Zoom's run of good luck isn't over, with $882 million of Q4 revenues beating expectations, amid new bets on call centers and Zoom Phone.

Pádraig Belton, Contributor, Light Reading

March 2, 2021

4 Min Read
More room for Zoom boom, as Q4 revenue rises 369%

It ain't over yet, if you mean Zoom's heady days during coronavirus.

The darling of our new virtual lives pulled in $882 million between November and January, said CEO Eric Yuan, after he clarified he wasn't a cat.

It was a "strong finish to an unprecedented year for Zoom," Yuan told analysts on a conference call.

Figure 1: Strength in numbers: Zoom's pandemic drive upward trajectory shows no signs of slowing. (Source: Chris Montgomery on Unsplash) Strength in numbers: Zoom's pandemic drive upward trajectory shows no signs of slowing. (Source: Chris Montgomery on Unsplash)

The company's revenues were up 369% from a year before, and handily beat its own guidance range which had topped out at $811 million.

For many observers, the $882-million question is when Zoom's growth stops. That it hasn't yet done this partly came from a lower than expected subscriber churn. The company has also been finding its own in overseas markets.

Asia-Pacific, Europe, Middle East and Africa grew by 687% year-on-year, and now make up 33% of Zoom's revenue.

Well over double the speed of Zoom's 292% revenue growth this quarter in the Americas. And tech giants, weirdly, are not always necessarily profitable: Zoom had a $1.7 million GAAP loss from operations as recently as the third quarter of 2020.

In the three months through January 31, it turned this into a GAAP income from operations of $256.1 million.

Justifying margins

But psst, you whisper, what about the vaccine? Zoom's revenues and earnings, maybe, are after all starting to level off. And its cost of acquiring new customers, something that plummeted in the last six months, is ticking back up again.

But it's the platform's drastic increase in free users, especially from students, that has chiefly been behind its margins dipping.

Down to 68.2% and 71.3% in 2020's third and fourth quarters, from 84.2% in the fourth quarter of 2021.

So students going back, it stands to reason, will flatten its margins.
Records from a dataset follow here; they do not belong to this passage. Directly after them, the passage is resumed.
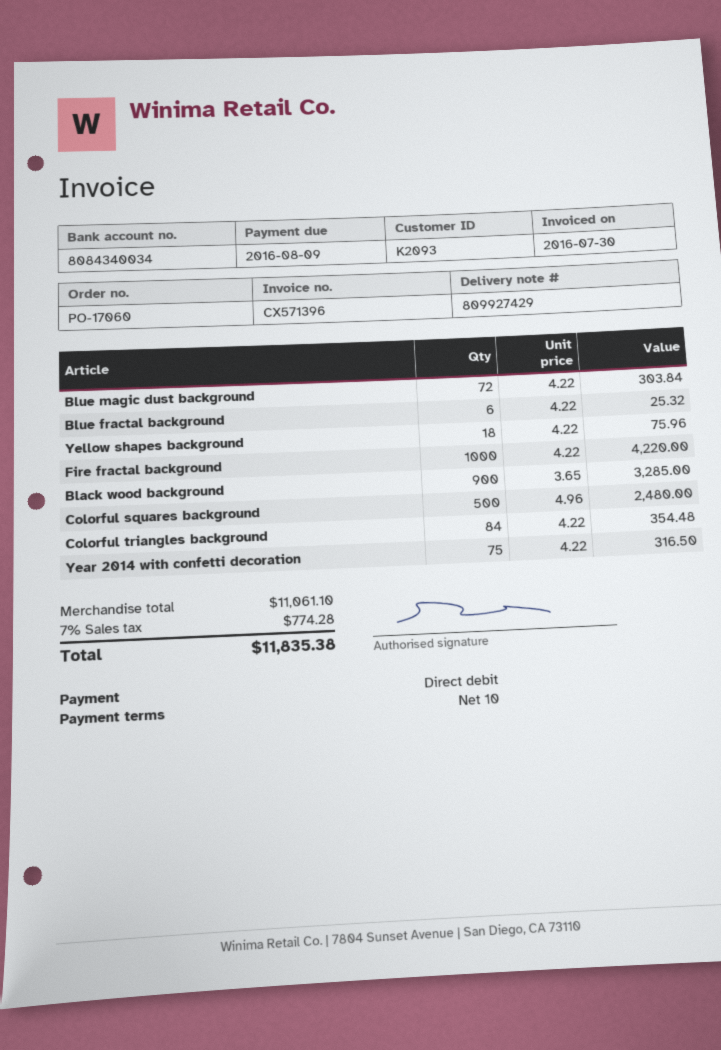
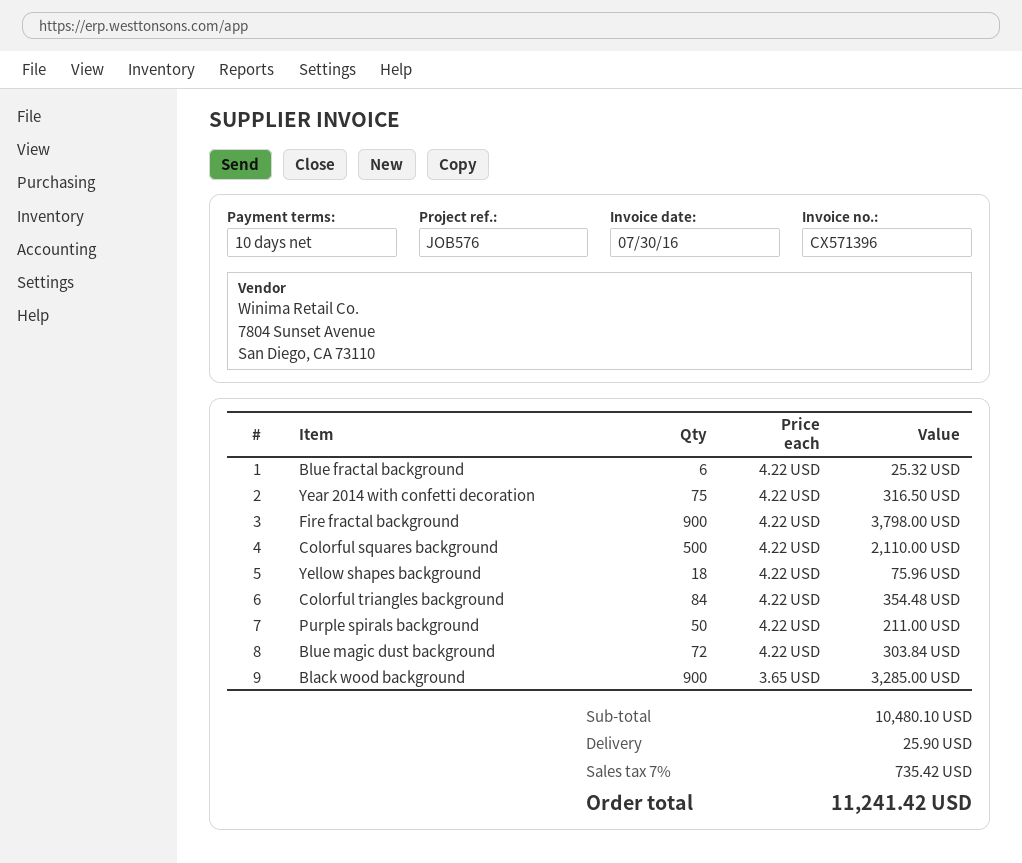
Fire fractal background: 1000 x 4.22 = 4220.00 -> 900 x 4.22 = 3798.00
Colorful squares background: 500 x 4.96 = 2480.00 -> 500 x 4.22 = 2110.00
Purple spirals background: none -> 50 x 4.22 = 211.00
subtotal: 11061.10 -> 10480.10
shipping: none -> 25.90
tax: 7% = 774.28 -> 7% = 735.42
total: 11835.38 -> 11241.42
"Once in-office work starts again, I’ll be looking for data on whether or not Zoom is sticky," says Chicago-based researcher Alana Levin on Twitter. "To me, the data suggests Zoom had already hit market saturation (ie, an ongoing pandemic would not continue to act as a growth catalyst)," she adds.

But Yuan begs to differ, and forecasts 42% revenue growth for the current financial year. "The future is here with the rise of remote and work from anywhere change," he argues.

They've got a data plan

Even if life stays hard virtual, Zoom will face stiffened competition from the likes of Microsoft and Google "who have significantly upped their game," says Hargreaves Lansdown analyst Susannah Streeter.

Either way, the company is certainly now sitting on a massive heap of cash. It ended January with $4.2 billion of cash on its balance sheet, up from $2 billion just three months before.Yuan says Zoom plans mainly to splurge this on building its own data centers. They chiefly use Amazon Web Services, but are building out their own now, including a brand-new data center in Singapore in August.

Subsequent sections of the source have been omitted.